Wessagusset was such a disaster it is difficult to see it did anything but ruin the good relations with neighbors the Pilgrims had worked so hard to cultivate. It certainly supports current “Woke” low and racist opinions about white men. However as a poet I always seek ways to polish a turd, and can see some redeeming gold in the junkyard.

For one thing, it seemed to suggest that, though women and children might not make sense on a banker’s sheet of profit and loss, they draw something from the Deeps of a man which leads to better behavior.

Second, in the midst of starvation some of the men at Wessagusset were forced to swallow their pride. The Pilgrims likely advised them that the Bible reports Paul commanded the Thessalonians, “If anyone is not willing to work, let him not eat,” and advised the Ephesians, “Let the thief no longer steal, but rather let him labor, doing honest work with his own hands, so that he may have something to share with anyone in need.” What this meant was that the men at Wessagusset had to give up their liberty and get a Real Job, with Indians as their employers. Even though this felt like becoming a slave for the lousy wages of a handful of corn, some men went to work for Indians and, as a consequence, learned how to do things such as make a birch bark canoe. When they later fled to the Pilgrims, this knowledge was added to the store received from Squanto, as the Pilgrims gradually became less inept, and even capable.

The Wessagusset fiasco demonstrates that the Hand of Divinity is not always kind in the manner we might suggest to It that It should be. The Pilgrims never received the sort of support from investors back in England that made much sense, in terms of helping them, yet it did help them, for they were forced to become resourceful and self-reliant. Often liberty comes through not getting what you want, which is something that makes no sense to the “Woke”.

Due to the ugliness of Wessagusset the survival of the Pilgrims again balanced on a hair, and it again seemed unlikely they could survive. What saved them was that, with the Wessagusset colony effectively wiped off the map, the reasons for genocide diminished, and the Indians who were more friendly tipped the political balance against those who favored extermination.

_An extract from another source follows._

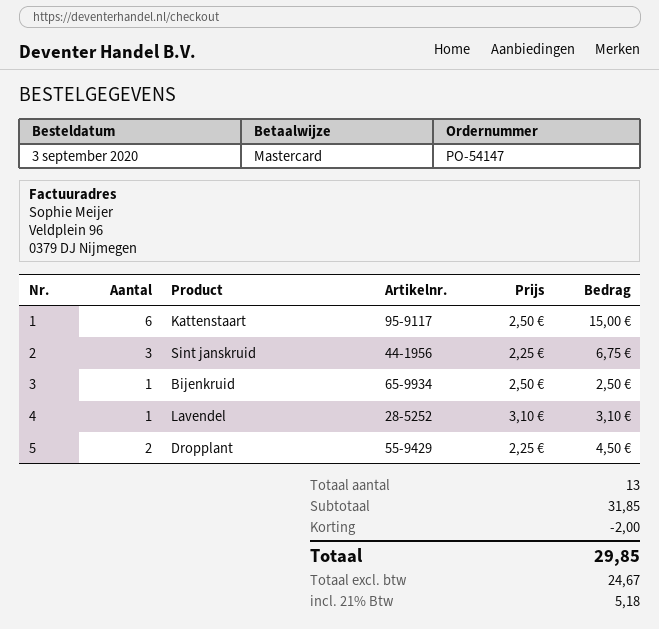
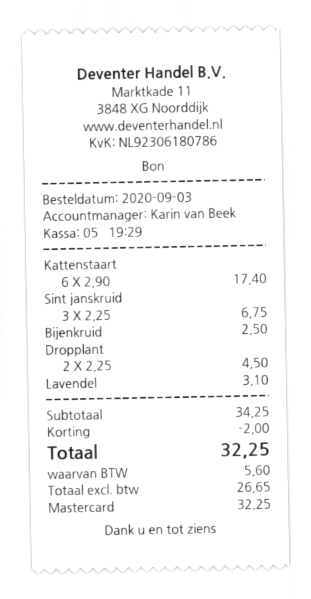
Kattenstaart: 6 x 2.50 = 15.00 -> 6 x 2.90 = 17.40
subtotal: 31.85 -> 34.25
net: 24.67 -> 26.65
tax: 5.18 -> 5.60
total: 29.85 -> 32.25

But survival was never a certainty.

Such uncertainty seems a state too insecure to grasp, for those who are addicted to wealth and power. However uncertainty was everyday, for the Pilgrims, and seemingly led to a state of mind liberated from needing wealth, power, or even certainty. This difference needs to be highlighted, for it is the difference between one who stays safely ashore, and a person who braves the risks of the open sea.

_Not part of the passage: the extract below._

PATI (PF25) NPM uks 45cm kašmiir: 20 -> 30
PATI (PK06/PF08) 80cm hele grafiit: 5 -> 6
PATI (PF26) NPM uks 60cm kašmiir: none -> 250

I think most us can, to some degree, understand the addiction to wealth and power, for most of us appreciate comfort. Even those enlivened by challenges can find themselves in the middle of mayhem which makes them wish they were someplace more comfortable; the sailor midst a savage storm longs for the comforts of shore; the jogger fighting through cramps up a steep hill longs for the comfort of a “second wind”. However there are times in life we simply are faced with giving up a comfort we’d rather cling to.

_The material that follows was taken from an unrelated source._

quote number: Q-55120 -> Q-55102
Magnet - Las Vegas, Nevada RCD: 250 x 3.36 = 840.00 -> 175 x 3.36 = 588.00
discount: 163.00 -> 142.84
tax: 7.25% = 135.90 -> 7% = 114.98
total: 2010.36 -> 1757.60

I am not talking about situations where it is actually more comfortable to give up a comfort than to keep it. A bed may be comfortable, but past a certain point we get sick of laying about, and it is more comfortable to leave comfort than to remain.

Rather I am talking about true sacrifice, truly giving up on what you deeply desire for some good which you hope you might see on this earth, but might not see this side of heaven. For example, the soldier hopes he will live to see victory, but may sacrifice his life and never see what he died for. Such trials truly test the human spirit, and involve the faith which the “Woke” mock as delusional. You will seldom catch the “Woke” risking life and limb, though they may well urge others to die for a glorious cause. Careful analysis of their thought sees it too often boils down to, “look out for number one.”

I often find myself quietly asking God not to put me through certain trials, for I doubt my own ability to pass certain tests. In my time I have seen God fail to take my advise, and have been put to the test, and have seen myself fail, but also have seen myself do what I didn’t think was possible. All the same, I don’t go looking for trouble, and I suppose at times this means I am avoiding what should be faced.

Recently I heard of a young, black woman who walked out into the street to preach, which might not sound like a big deal, but she was preaching to two rival gangs that they should love each other, and gunfire was occurring. The gunfire did stop, as this woman appeared and screeched about love, which seems a miracle to me, but I also asked myself, “would I have the faith to do that?” I doubt it, and am glad God has never put me in those shoes. But I do appreciate that street-preacher’s courage, to a degree where my eyes smart with tears.

My own brand of courage is to write in a manner intended to provoke the “Woke”, and goad them into considering the thing called “faith.” After fifty years I see no sign my faith has borne any fruit. If anything the “Woke” are stupider. The more I speak of peace and understanding the more they seem determined to put a rock through my window if I don’t shut the fuck up. In a sense they seem determined to prove me wrong, and to provide evidence faith is a stupid thing to have.

This brings me to a final statement. Or perhaps a question. Does faith require proof?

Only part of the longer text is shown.